Preventing alcohol use during pregnancy can positively impact parents, families, children, and communities. Because of the multi-generational nature of alcohol use, one change in service provision can multiply that impact many times over.
To prevent the use of alcohol while pregnant, health and social service providers can work to support people with a range of issues, including challenges with mental health, that may be impacting their alcohol and substance use. This is particularly true of providers who routinely work with women of childbearing age and use a range of approaches to support women and children’s health, such as women-centred care, social determinants of health, harm reduction, Indigenous wellness, trauma-informed, and strengths-based practice1.
This section will discuss:
Alcohol Use and Pregnancy
Globally, it is estimated that 10% of women consume alcohol in pregnancy2. Alcohol use in pregnancy can lead to miscarriage, stillbirth, premature birth, or result in FASD3. While many women stop or reduce their alcohol use at pregnancy recognition, some may face additional challenges when trying to reduce or stop their alcohol use due to the normalization of alcohol use, lack of pregnancy recognition, poverty, histories of trauma and violence, physical and mental health concerns, addiction, and child welfare involvement4. In addition, stigma can make it difficult for women to seek support5.
No alcohol is safest during pregnancy. However, for some, addressing alcohol use will also require attending to intersecting social and structural considerations. Throughout Canada, there are many approaches, programs, and supports available that provide assistance with reducing prenatal alcohol use and addressing health and social supports.

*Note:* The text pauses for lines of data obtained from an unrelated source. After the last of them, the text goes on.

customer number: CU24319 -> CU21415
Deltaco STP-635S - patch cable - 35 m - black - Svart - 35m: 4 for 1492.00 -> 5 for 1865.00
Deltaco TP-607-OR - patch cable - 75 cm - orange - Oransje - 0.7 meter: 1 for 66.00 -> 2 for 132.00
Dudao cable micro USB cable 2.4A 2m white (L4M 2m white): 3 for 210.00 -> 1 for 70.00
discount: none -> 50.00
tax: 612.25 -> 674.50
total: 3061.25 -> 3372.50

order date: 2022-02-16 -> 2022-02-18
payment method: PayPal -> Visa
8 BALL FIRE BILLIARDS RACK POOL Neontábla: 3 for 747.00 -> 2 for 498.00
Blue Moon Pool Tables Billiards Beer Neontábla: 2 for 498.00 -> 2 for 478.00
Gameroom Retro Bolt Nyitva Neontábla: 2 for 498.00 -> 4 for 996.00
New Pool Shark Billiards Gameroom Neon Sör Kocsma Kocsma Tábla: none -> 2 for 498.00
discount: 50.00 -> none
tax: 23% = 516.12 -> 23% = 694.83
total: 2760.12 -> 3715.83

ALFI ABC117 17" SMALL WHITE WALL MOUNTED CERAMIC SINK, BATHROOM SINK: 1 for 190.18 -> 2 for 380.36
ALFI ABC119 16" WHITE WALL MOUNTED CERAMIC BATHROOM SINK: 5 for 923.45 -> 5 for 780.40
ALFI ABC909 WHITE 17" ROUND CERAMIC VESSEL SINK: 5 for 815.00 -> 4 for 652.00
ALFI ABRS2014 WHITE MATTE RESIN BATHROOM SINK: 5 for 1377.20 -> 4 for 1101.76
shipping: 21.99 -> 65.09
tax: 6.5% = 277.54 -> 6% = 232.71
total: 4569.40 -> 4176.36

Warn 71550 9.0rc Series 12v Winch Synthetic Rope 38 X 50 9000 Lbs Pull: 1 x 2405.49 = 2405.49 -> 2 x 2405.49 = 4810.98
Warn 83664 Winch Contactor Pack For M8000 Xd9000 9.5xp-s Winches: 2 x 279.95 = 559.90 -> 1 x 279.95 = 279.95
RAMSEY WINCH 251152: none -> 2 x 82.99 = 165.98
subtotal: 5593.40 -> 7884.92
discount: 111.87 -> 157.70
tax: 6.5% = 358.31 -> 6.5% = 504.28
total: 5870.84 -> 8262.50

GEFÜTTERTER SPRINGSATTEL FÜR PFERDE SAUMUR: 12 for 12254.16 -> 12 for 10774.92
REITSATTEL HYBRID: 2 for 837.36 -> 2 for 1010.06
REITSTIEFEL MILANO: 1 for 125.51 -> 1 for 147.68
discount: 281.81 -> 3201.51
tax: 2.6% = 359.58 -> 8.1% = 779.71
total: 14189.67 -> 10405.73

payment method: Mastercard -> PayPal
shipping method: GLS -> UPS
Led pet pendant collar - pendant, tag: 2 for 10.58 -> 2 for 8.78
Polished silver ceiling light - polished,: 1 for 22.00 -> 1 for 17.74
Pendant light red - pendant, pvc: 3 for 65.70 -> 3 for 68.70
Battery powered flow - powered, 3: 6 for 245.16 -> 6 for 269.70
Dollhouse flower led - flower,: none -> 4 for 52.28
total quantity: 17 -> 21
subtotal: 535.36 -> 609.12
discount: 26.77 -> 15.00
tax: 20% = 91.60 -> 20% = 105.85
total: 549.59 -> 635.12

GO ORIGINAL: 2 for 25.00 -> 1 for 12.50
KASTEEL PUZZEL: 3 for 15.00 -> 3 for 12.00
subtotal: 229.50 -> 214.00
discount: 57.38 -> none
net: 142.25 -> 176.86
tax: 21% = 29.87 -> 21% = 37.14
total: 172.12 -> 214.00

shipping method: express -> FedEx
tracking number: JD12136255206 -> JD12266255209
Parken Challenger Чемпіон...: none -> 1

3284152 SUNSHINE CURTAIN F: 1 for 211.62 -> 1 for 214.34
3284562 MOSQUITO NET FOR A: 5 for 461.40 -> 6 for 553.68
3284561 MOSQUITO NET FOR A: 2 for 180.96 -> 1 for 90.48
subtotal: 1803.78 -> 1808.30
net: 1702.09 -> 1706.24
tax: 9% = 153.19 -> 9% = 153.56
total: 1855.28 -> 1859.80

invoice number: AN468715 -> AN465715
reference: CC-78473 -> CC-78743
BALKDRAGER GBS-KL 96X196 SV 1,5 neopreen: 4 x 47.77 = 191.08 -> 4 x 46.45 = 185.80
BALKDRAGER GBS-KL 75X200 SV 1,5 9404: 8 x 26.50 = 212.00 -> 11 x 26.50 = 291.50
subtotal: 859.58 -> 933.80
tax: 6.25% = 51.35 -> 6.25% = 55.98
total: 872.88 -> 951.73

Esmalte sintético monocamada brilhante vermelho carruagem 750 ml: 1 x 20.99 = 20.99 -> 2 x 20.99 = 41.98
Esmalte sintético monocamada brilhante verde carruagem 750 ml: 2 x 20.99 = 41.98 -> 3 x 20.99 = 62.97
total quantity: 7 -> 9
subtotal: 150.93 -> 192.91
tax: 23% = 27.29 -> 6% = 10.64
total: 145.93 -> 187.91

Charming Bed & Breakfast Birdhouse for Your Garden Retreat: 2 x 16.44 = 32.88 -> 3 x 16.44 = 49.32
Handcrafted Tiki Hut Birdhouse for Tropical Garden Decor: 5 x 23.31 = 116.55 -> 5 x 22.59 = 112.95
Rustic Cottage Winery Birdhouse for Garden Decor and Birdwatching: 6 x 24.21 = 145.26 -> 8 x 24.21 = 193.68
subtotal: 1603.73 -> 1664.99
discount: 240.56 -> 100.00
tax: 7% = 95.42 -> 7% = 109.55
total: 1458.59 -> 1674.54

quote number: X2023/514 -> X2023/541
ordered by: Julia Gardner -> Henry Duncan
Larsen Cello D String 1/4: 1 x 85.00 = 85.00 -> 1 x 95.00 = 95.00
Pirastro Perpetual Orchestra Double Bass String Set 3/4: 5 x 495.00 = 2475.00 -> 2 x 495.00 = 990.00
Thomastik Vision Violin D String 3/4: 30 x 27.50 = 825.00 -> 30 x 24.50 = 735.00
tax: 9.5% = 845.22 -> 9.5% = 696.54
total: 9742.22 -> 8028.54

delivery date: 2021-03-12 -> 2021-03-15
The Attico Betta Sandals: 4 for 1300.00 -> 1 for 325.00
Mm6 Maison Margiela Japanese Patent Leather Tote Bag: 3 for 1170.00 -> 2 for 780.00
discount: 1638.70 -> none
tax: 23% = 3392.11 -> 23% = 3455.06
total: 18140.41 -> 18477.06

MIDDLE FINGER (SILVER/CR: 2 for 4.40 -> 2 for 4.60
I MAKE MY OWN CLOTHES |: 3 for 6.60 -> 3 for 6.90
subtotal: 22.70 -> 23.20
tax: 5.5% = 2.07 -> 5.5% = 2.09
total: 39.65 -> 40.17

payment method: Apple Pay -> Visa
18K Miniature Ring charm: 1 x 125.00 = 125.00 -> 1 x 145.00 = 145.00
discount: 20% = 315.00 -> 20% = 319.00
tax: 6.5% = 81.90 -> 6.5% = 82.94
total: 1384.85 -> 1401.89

COVID-19, Mental Health and Substance Use
COVID-19 has had an immeasurable impact on people’s mental health and wellbeing. An interconnected and escalating concern during COVID-19 has been intimate partner violence, mental health, and substance use. During 2020, 1 in 10 women were concerned about their safety6. Women – particularly those with children – reported significantly worse mental health7, which may have led to an increase in substance and alcohol use. When providing services, it is important to consider the intersecting experiences that may contribute to people’s use of alcohol and other substances.
There are several common principles and practices to build upon to better link our responses:
- For more information, please click here for an infographic: What we know about alcohol and pregnancy
- For more information and additional resources, please click here: Linking Practices on Intimate Partner Violence and Substance Use
FASD prevention is incredibly complex and should use a holistic approach that addresses the numerous risk factors for drinking that are intertwined with the social determinants of health. In Canada, FASD prevention specialists have developed a supportive alcohol policy approach for individuals in a treatment setting based on the following four levels8:
Strategies to Enact the Four Levels of FASD Prevention
Click on the boxes below to expand the content and learn more about the four levels of FASD prevention.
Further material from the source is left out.